What’s also so appealing about NSMBU is its use of the Wii U’s newly touted feature, Miiverse. How it works is effortless, yet a great way to build that needed aspect of community. When you finish a stage or perform an impressive feat (such as finishing a level without taking damage), a prompt will appear on the screen. It will then ask you if you’d like to post your accomplishment to the Miiverse. If you choose yes, you can then write a quick blurb about your exploit and post it to the NSMBU Miiverse page that is accessible by anyone. There, or even in-game on when you’re looking at the Overworld map, people will be able to see what deed you performed along with your specialized message. It sounds so trivial, and yet it feels great being able to boast of your efforts in such a uncomplicated, painless way. The Wii U may lack a universal achievements system, but this truly feels just as satisfying, and maybe even more so because it’s not just your friends who will be able to see your progress.

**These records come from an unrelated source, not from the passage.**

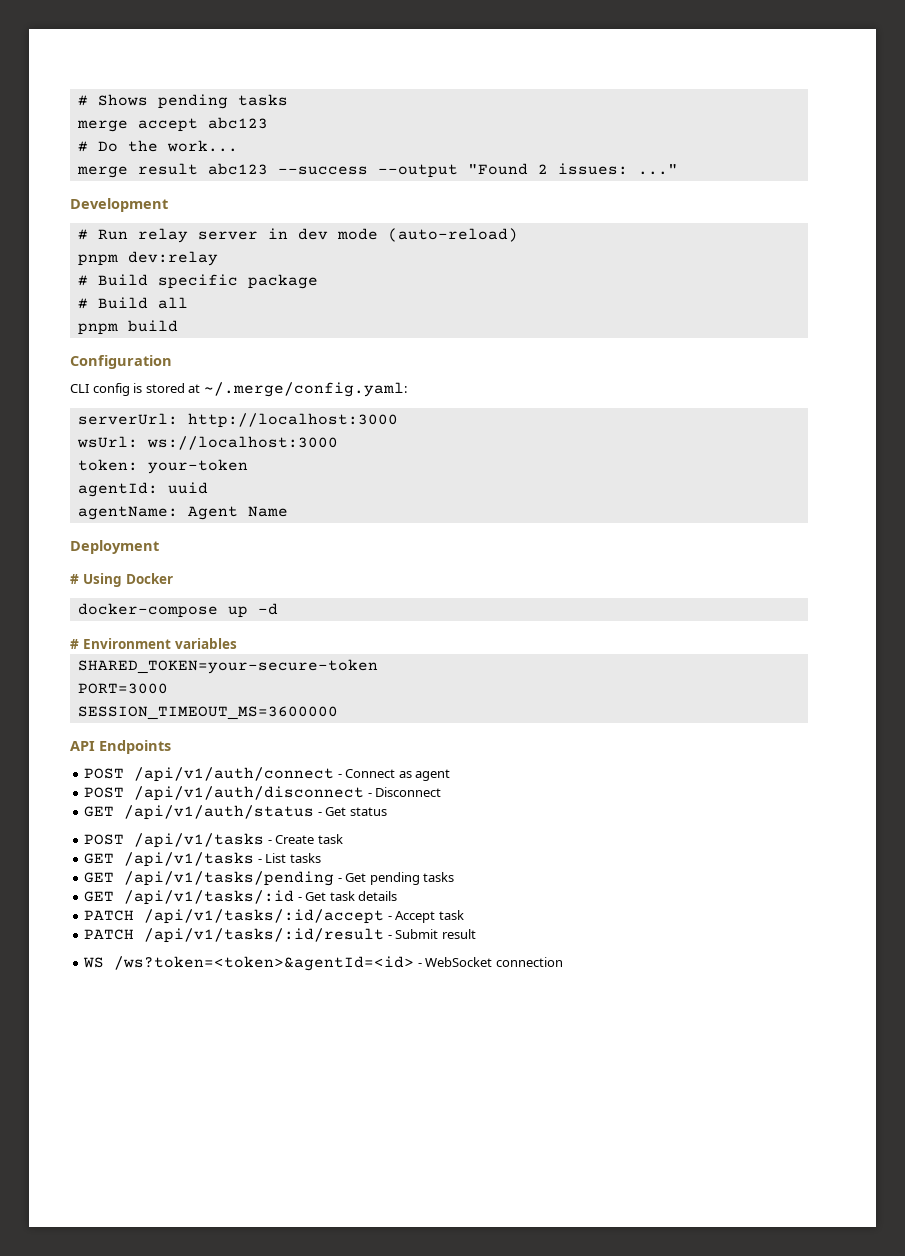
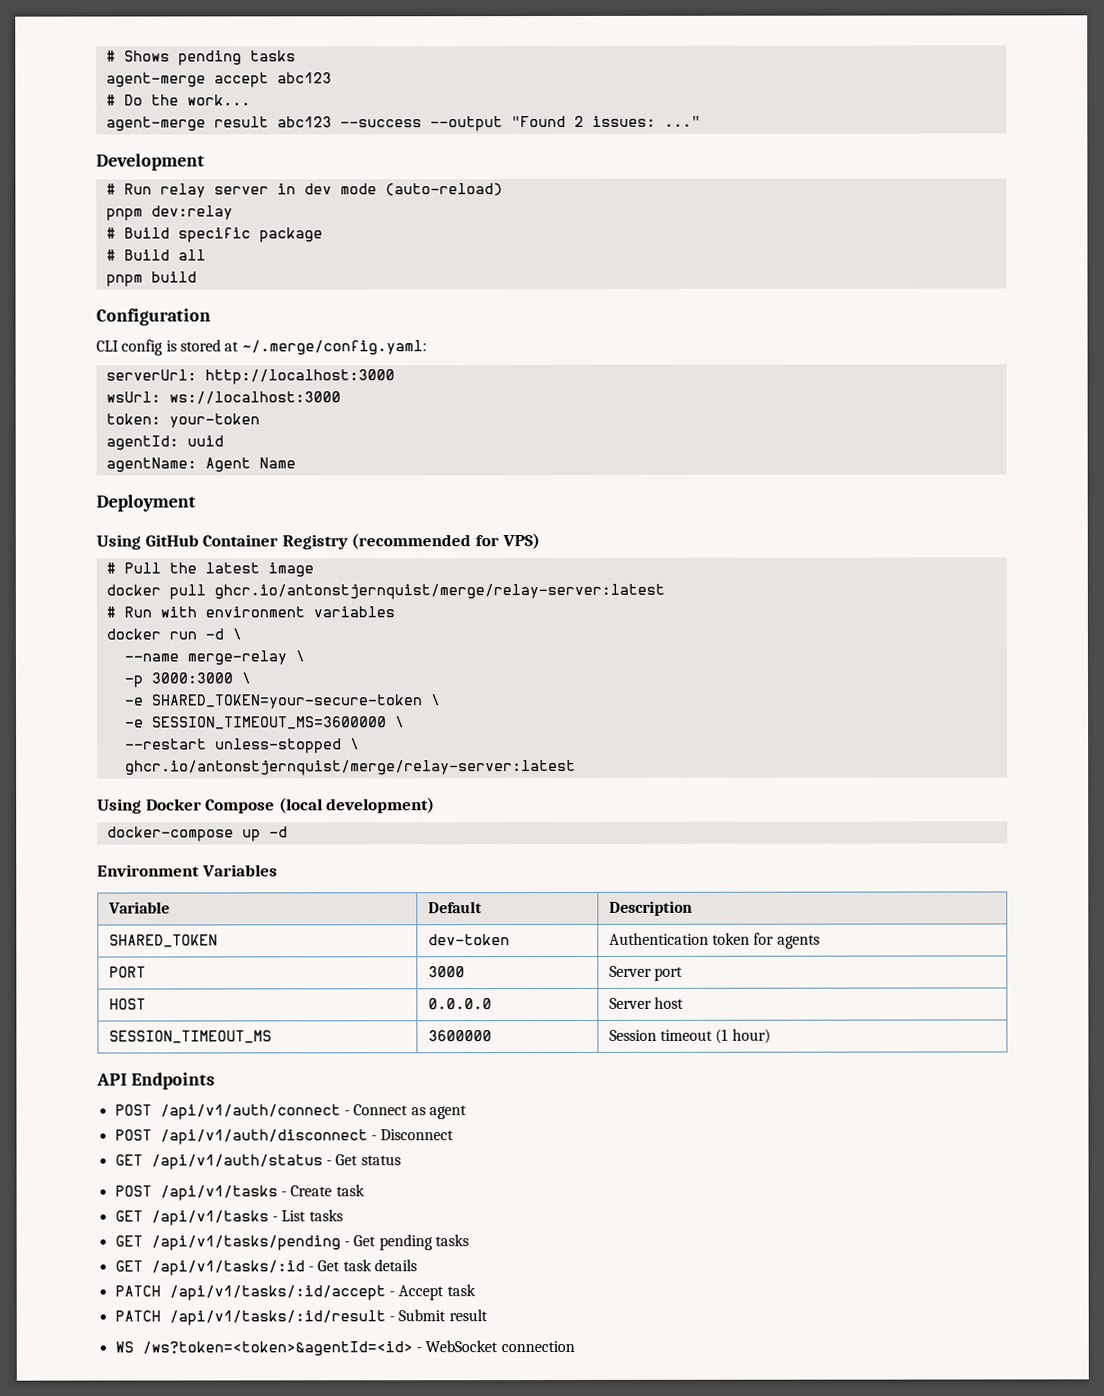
- merge accept abc123
+ agent-merge accept abc123
- merge result abc123 --success --output "Found 2 issues: ..."
+ agent-merge result abc123 --success --output "Found 2 issues: ..."
- # Using Docker
+ Using GitHub Container Registry (recommended for VPS)
+ # Pull the latest image
+ docker pull ghcr.io/antonstjernquist/merge/relay-server:latest
+ # Run with environment variables
+ docker run -d \
+ --name merge-relay \
+ -p 3000:3000 \
+ -e SHARED_TOKEN=your-secure-token \
+ -e SESSION_TIMEOUT_MS=3600000 \
+ --restart unless-stopped \
+ ghcr.io/antonstjernquist/merge/relay-server:latest
+ Using Docker Compose (local development)
- # Environment variables
- SHARED_TOKEN=your-secure-token
- PORT=3000
- SESSION_TIMEOUT_MS=3600000
+ Environment Variables
+ Variable | Default | Description
+ SHARED_TOKEN | dev-token | Authentication token for agents
+ PORT | 3000 | Server port
+ HOST | 0.0.0.0 | Server host
+ SESSION_TIMEOUT_MS | 3600000 | Session timeout (1 hour)

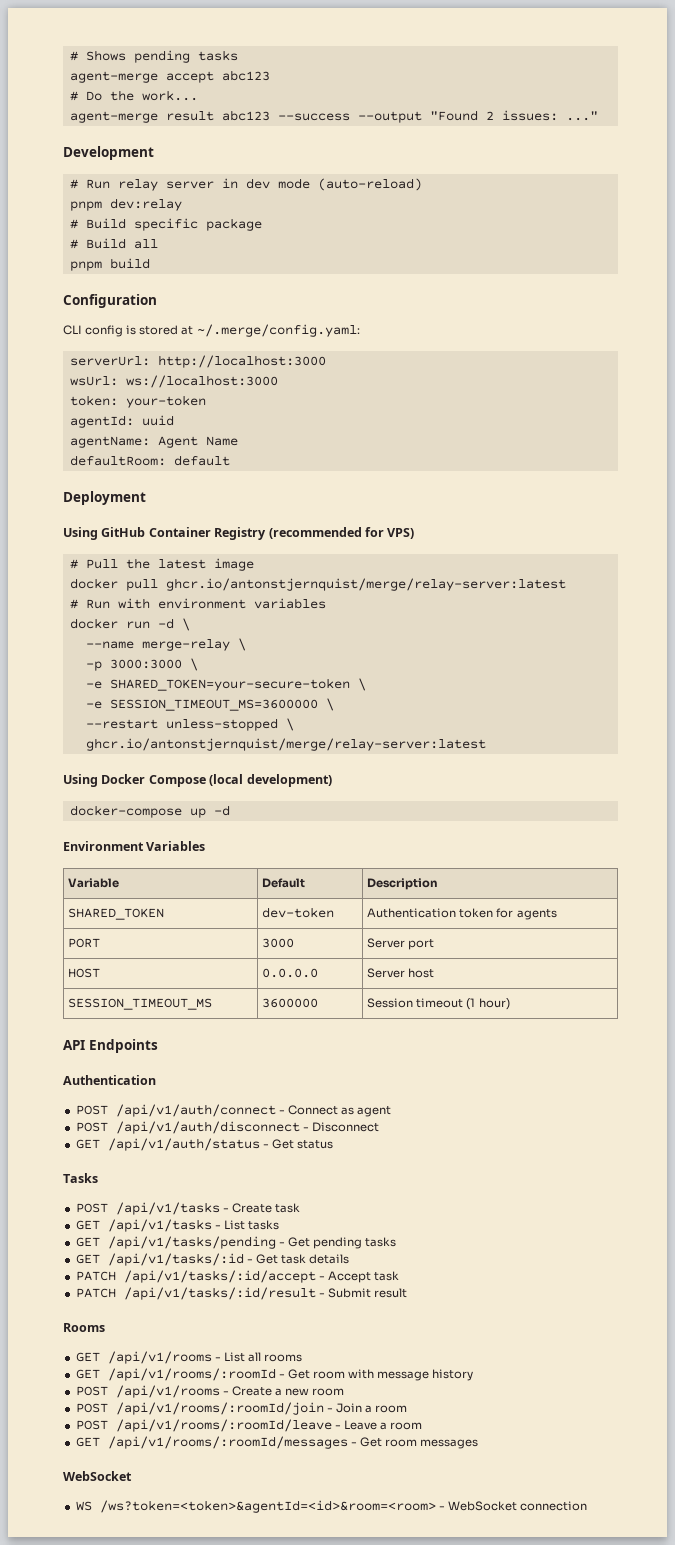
+ defaultRoom: default
  API Endpoints
+ Authentication
+ Tasks
+ Rooms
+ GET /api/v1/rooms - List all rooms
+ GET /api/v1/rooms/:roomId - Get room with message history
+ POST /api/v1/rooms - Create a new room
+ POST /api/v1/rooms/:roomId/join - Join a room
+ POST /api/v1/rooms/:roomId/leave - Leave a room
+ GET /api/v1/rooms/:roomId/messages - Get room messages
+ WebSocket
- WS /ws?token=<token>&agentId=<id> - WebSocket connection
+ WS /ws?token=<token>&agentId=<id>&room=<room> - WebSocket connection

If you’ve noticed, I haven’t had much negative to say about my time spent playing New Super Mario Bros. U. That’s primarily because there’s simply nothing glaringly bad about the title. It may lack innovation at times, and it does have that certain sense of “been-there-done-that”, but with a series this long-running, it’s hard to avoid those trappings. If I had to dock points for one aspect of NSMBU, it’s that. It can feel like, “What’s the purpose of this game’s existence; haven’t I played this a few dozen times before?” But as soon as I’d think this, I’d stumble upon another brilliantly constructed challenge that had me marveling at the fun of it all, and that’s honestly what this game is about, having fun.
All in all, New Super Mario Bros. U is Wii U’s first must-have title, especially if you’re a fan of Mario or platforming games. It’s the culmination of the New Super Mario Bros. sub-series, and perhaps the best 2D Mario title since the SNES era. This is all thanks to how well it strikes a balance between the offering of recognizable mechanics and original ones. It’s also great to finally see Mario enter the HD era, even if he didn’t get the full 1080p treatment. What’s most important here, however, is how charming and right this game feels. The platforming is rock solid, the puzzles are complex yet not infuriatingly difficult, the Challenge Mode is a glorious addition to the tried-and-true formula found in the story mode, and the new features make it very hard to go back to playing any of the other New Super Mario Bros. games. I’m still waiting with bated breath for a rightful sequel to Super Mario Galaxy 2, but in the meantime, I’m very content with playing New Super Mario Bros. U. Whereas the recent 3DS entry felt like a placeholder, this feels complete. So, here we are; another Nintendo console, another successful Mario game.